Fix deadlock in results_queue.join() during training

benediktstroebl · benediktstroebl · commit 5229cf4a2485 · 2025-10-07T09:14:36.000Z
Add a 10-second timeout to results_queue.join() to prevent indefinite
hangs when lingering results aren't properly consumed. If a timeout
occurs, drain any remaining items from the queue to allow training to
continue.

This fixes an issue where training could deadlock between steps if
results from a previous step remained unprocessed in the queue.
diff --git a/src/art/unsloth/service.py b/src/art/unsloth/service.py
@@ -88,8 +88,21 @@ async def train(
     ) -> AsyncIterator[dict[str, float]]:
         # Get the packed tensors from disk
         packed_tensors = packed_tensors_from_dir(**disk_packed_tensors)
-        # Wait for existing batches to finish
-        await self.results_queue.join()
+        # Wait for existing batches to finish, with timeout to prevent deadlock
+        try:
+            await asyncio.wait_for(self.results_queue.join(), timeout=10.0)
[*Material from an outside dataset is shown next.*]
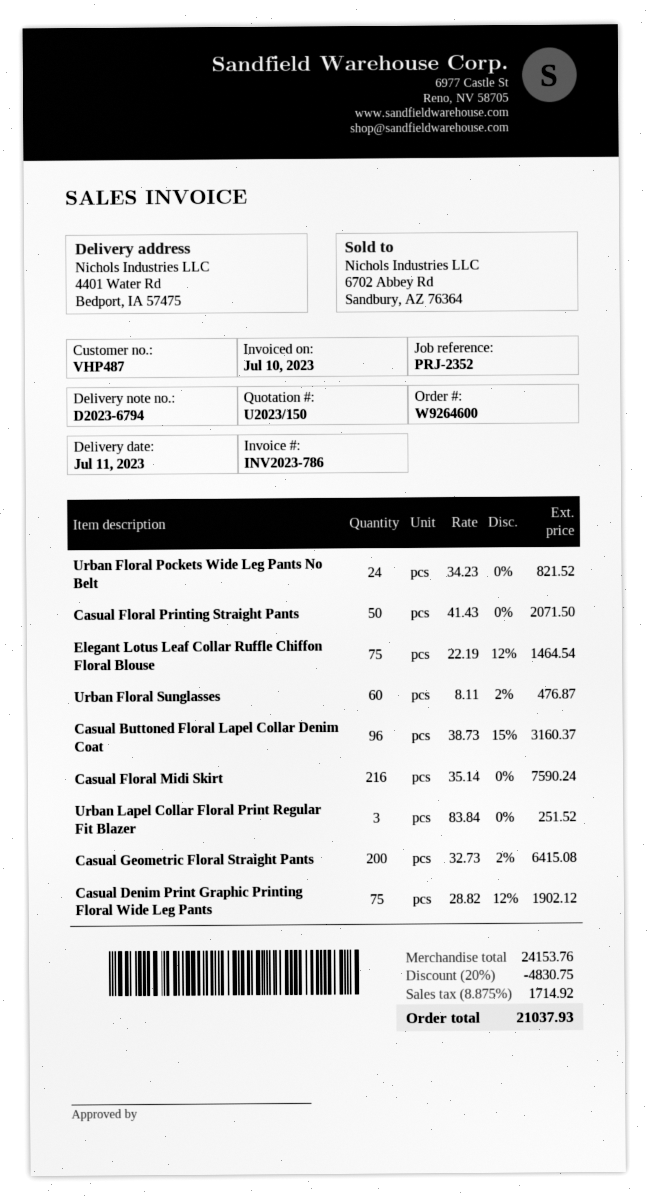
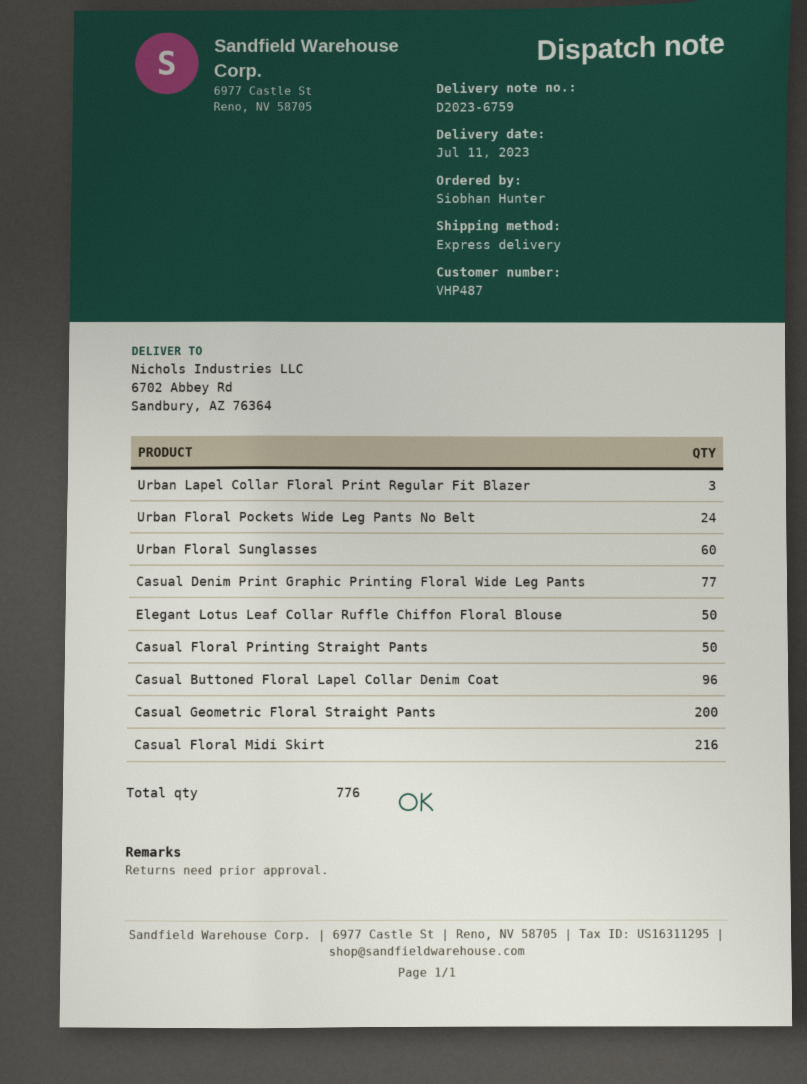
delivery note number: D2023-6794 -> D2023-6759
ship to: 4401 Water Rd, Bedport, IA 57475 -> 6702 Abbey Rd, Sandbury, AZ 76364
Elegant Lotus Leaf Collar Ruffle Chiffon Floral Blouse: 75 -> 50
Casual Denim Print Graphic Printing Floral Wide Leg Pants: 75 -> 77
+        except asyncio.TimeoutError:
+            # Recover from deadlock by draining queue
+            drained = 0
+            while True:
+                try:
+                    self.results_queue.get_nowait()
+                    self.results_queue.task_done()
+                    drained += 1
+                except asyncio.QueueEmpty:
+                    break
+            if verbose and drained > 0:
+                print(f"Warning: Drained {drained} lingering result(s) from queue")
         # If we haven't already, start the training task
         if self._train_task is None:
             self._train_task = asyncio.create_task(